Stored records
------------------------
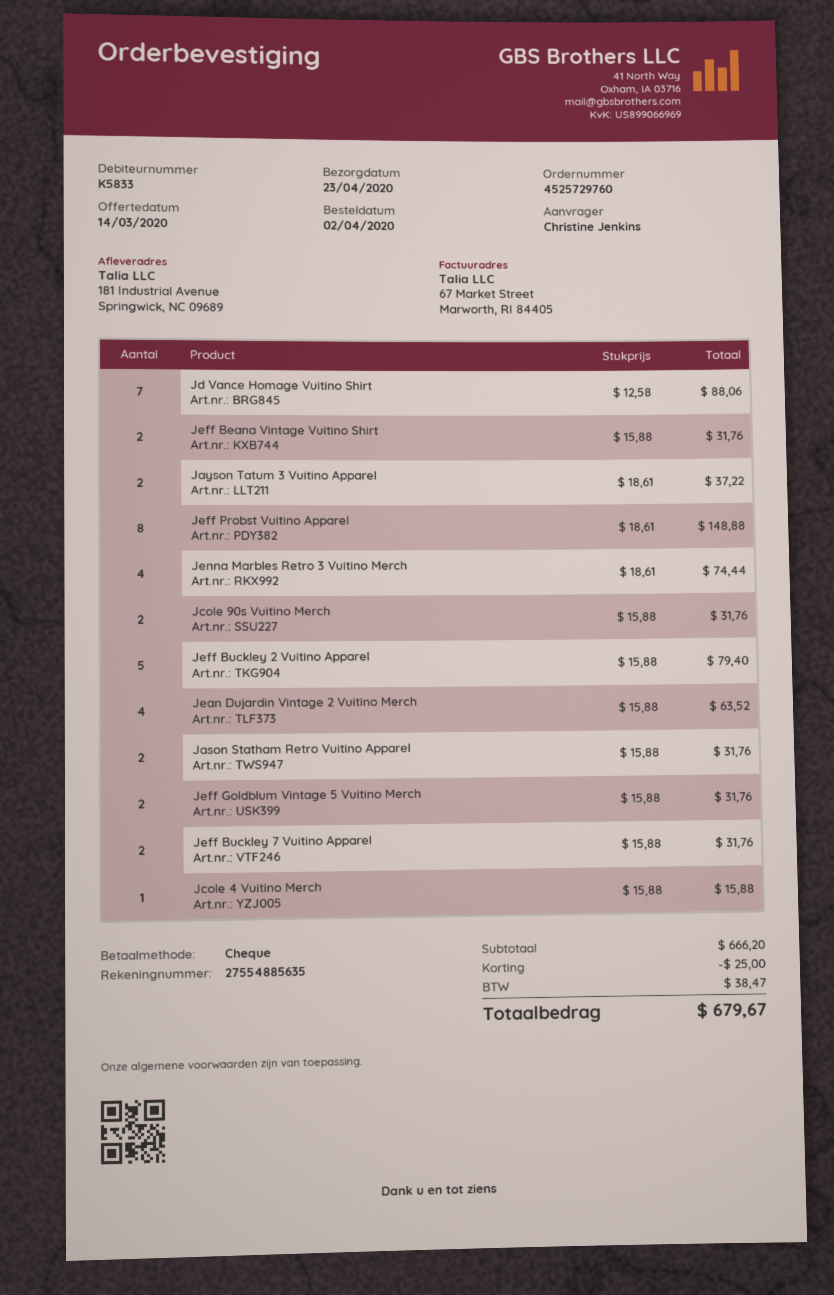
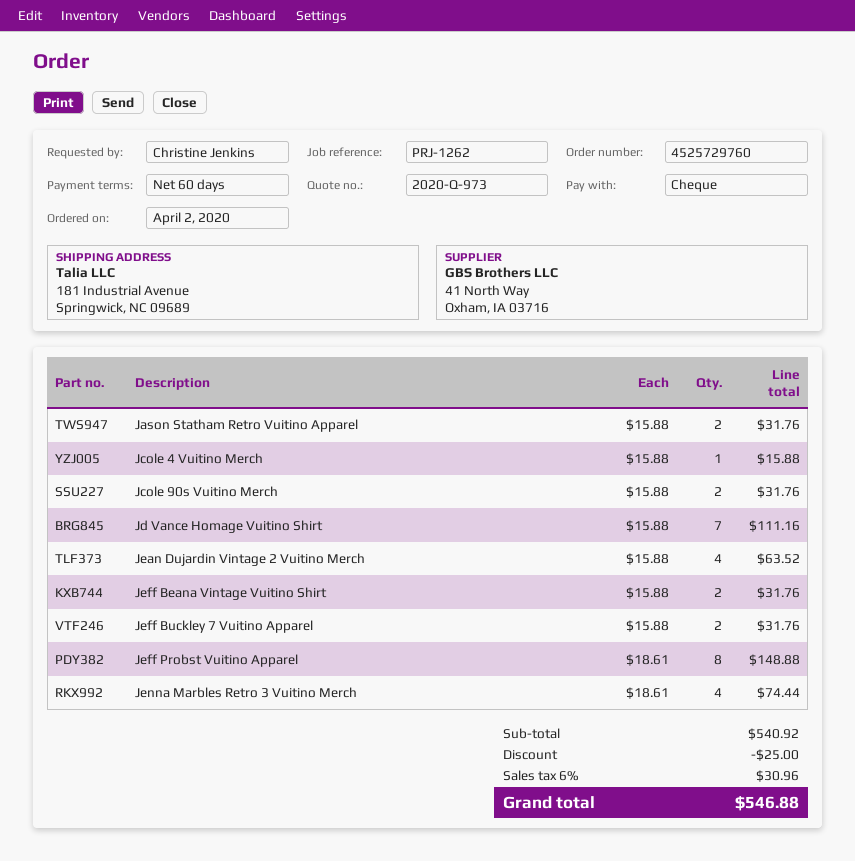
Jd Vance Homage Vuitino Shirt: 7 x 12.58 = 88.06 -> 7 x 15.88 = 111.16
Jayson Tatum 3 Vuitino Apparel: 2 x 18.61 = 37.22 -> none
Jeff Buckley 2 Vuitino Apparel: 5 x 15.88 = 79.40 -> none
Jeff Goldblum Vintage 5 Vuitino Merch: 2 x 15.88 = 31.76 -> none
subtotal: 666.20 -> 540.92
tax: 38.47 -> 30.96
total: 679.67 -> 546.88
------------------------
Exercise details: Pick out every line above that contains the word "none" and copy it.

Answer to this problem:
Jayson Tatum 3 Vuitino Apparel: 2 x 18.61 = 37.22 -> none
Jeff Buckley 2 Vuitino Apparel: 5 x 15.88 = 79.40 -> none
Jeff Goldblum Vintage 5 Vuitino Merch: 2 x 15.88 = 31.76 -> none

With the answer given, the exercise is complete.